Bad Economies Are Fertile Ground For New Media Channels
For almost 80 years, every major economic crisis to hit the U.S. has launched a nascent medium to national prominence. The Great Depression provided the catalyst for radio to evolve as a major communications medium in the 1930s. Television took its place as a national medium during the recession of the mid-1950s. Cable television moved from hotel rooms to homes during the energy crisis and subsequent recessions of the late 1970s and early 1980s. The Internet emerged from the military and academic realms into the mainstream during the 1988 recession. After the 2000 recession, online advertising growth exploded.
So what is it about a lousy economy that creates the perfect environment for the adoption of new media? The answer has more to do with human nature than economics, though there is some of that at work too. It is well understood that people are naturally adverse to change. Organizational and behavioral change only happens when the consequences of not changing exceed the risk associated with the change. So it is not surprising that when consumers are buying and profits are rolling in, corporate marketing organizations have no motive to risk market share or a failed campaign by diverting advertising budgets to emerging media. However, when a recession the magnitude of the one we are currently climbing out of hits, it becomes necessary for all organizations to reassess what is working and what is not.
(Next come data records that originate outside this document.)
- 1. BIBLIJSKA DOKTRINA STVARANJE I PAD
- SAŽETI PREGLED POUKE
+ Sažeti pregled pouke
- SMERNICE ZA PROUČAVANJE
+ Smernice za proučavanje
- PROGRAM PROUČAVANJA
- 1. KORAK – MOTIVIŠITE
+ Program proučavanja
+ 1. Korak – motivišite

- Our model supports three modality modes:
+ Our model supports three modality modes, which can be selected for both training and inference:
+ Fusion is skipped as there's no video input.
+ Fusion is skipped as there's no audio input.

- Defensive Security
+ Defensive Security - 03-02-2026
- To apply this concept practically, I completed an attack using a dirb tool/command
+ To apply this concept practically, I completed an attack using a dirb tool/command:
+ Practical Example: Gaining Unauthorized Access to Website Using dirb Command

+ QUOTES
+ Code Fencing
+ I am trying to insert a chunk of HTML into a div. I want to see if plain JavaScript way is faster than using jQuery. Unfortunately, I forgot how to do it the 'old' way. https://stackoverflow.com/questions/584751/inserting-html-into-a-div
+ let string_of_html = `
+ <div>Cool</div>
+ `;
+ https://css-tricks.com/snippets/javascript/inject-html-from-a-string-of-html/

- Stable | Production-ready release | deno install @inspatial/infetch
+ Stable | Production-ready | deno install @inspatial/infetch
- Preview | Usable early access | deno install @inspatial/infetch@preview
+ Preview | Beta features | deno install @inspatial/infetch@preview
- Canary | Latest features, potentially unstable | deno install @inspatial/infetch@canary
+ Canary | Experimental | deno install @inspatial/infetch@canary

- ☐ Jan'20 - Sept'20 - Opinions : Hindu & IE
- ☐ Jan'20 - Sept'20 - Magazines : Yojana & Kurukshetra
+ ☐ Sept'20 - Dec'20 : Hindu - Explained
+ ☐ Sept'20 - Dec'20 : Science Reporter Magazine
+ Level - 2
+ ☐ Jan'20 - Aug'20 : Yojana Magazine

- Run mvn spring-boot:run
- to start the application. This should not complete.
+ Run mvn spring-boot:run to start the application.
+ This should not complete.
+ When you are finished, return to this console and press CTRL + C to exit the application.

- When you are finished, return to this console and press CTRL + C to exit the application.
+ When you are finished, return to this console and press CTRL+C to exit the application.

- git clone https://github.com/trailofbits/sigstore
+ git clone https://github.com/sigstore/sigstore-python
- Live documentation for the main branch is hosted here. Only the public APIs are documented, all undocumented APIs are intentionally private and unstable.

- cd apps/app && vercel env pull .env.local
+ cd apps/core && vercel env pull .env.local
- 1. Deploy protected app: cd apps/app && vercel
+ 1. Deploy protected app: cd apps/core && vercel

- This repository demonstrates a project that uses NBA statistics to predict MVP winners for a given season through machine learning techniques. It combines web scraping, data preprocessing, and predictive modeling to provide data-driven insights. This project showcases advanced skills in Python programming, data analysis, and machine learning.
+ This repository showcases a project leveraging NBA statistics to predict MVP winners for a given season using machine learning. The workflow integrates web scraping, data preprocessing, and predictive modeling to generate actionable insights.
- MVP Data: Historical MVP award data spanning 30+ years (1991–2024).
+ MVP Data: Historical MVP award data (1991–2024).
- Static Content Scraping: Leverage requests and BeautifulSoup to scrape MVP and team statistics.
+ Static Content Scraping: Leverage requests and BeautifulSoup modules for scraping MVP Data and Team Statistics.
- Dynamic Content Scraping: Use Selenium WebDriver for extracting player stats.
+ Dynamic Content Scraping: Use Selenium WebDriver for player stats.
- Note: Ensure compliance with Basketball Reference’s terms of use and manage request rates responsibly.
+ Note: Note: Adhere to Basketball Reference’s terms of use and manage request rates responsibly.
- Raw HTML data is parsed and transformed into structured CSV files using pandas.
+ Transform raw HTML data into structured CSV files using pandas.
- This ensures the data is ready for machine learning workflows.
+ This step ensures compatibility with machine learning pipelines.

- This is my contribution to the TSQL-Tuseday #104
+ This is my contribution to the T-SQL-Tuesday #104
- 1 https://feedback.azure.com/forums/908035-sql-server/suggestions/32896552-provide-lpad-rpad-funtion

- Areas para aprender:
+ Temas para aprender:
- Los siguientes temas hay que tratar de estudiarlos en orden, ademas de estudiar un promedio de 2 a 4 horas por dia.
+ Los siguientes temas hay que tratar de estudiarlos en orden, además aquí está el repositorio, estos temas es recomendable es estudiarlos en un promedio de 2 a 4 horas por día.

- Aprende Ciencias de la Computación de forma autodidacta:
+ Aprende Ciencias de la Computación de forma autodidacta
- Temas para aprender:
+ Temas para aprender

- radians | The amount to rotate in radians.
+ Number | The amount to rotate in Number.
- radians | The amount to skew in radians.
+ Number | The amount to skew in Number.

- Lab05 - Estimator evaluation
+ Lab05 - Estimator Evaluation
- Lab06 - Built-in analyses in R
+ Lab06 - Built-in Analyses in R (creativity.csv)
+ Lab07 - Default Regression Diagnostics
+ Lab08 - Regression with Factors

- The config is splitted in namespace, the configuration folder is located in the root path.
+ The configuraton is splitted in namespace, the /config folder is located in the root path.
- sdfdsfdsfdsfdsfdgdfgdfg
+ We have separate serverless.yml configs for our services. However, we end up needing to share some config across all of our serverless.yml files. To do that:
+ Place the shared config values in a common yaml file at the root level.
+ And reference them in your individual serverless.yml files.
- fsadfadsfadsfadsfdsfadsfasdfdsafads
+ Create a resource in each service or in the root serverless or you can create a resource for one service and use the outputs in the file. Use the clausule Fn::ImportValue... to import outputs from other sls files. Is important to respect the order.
John Wanamaker, founder of the nation's department-store industry, once lamented, "Half my advertising dollars work, I just don't know which half!" That level of ambiguity is no longer an option in today's new economic reality. Every CMO understands that effective and efficient engagement of consumers capable of buying their companies' product has become the top priority.
Consumer media consumption trends and technological changes accompanying the current recession portend a much larger shift in the media landscape this time around. Mobile advertising and digital place-based networks, which display content and advertising on screens in public places, are to this era what cable and radio were to years past. They are aimed at targeting consumers during the 44% of the day that consumers are actually awake and out of their homes (source: PQ Media, actively making purchase decisions.
Until recently, the public mainly consumed media in the home during predicable hours like evening prime time. Today, a significant percentage of the public gets its news, information and advertising while on the go. According to a recent Arbitron Out-of-Home Digital Video Display Study, digital place-based media reaches two-thirds (67%) of U.S. residents aged 18 or older each month. These digital place-based networks turn elevators, lobbies, airport terminals and taxis into efficient and effective communication channels for today's marketers. These networks enable advertisers to target very specific audience segments with engaging content that draws attention to their advertising message.
A poor economy, however, is only one factor setting the stage for the emergence of transformational media. The other critical element that has accompanied the post-recession adoption of new media channels is the availability of third-party audience measurement data. Organizations like the newspaper industry's Audit Bureau of Circulation and broadcast's Nielsen and Arbitron ratings provide objective credibility for circulation and viewership claims.
In digital place-based media, the industry organization OVAB (the Out of Home Video Advertising Bureau) has created guidelines for calculating audience sizes. Over the next several quarters, numerous digital place-based networks will release independent third-party research that will provide advertisers with the equivalent of the broadcast industry commercial ratings, thus setting the stage for widespread adoption of the medium.
Neither digital place-based media nor the recession started the mass media's market share erosion; audiences have been splintering for years into finer and more elusive pieces. In the 1940s, viewers would watch televisions through appliance store windows. When the masses could afford televisions, advertisers followed them into their homes. Today, consumers are on the go and advertisers must engage them out of their homes, on the road, in the air or at the office if they are to prosper in the new economic reality.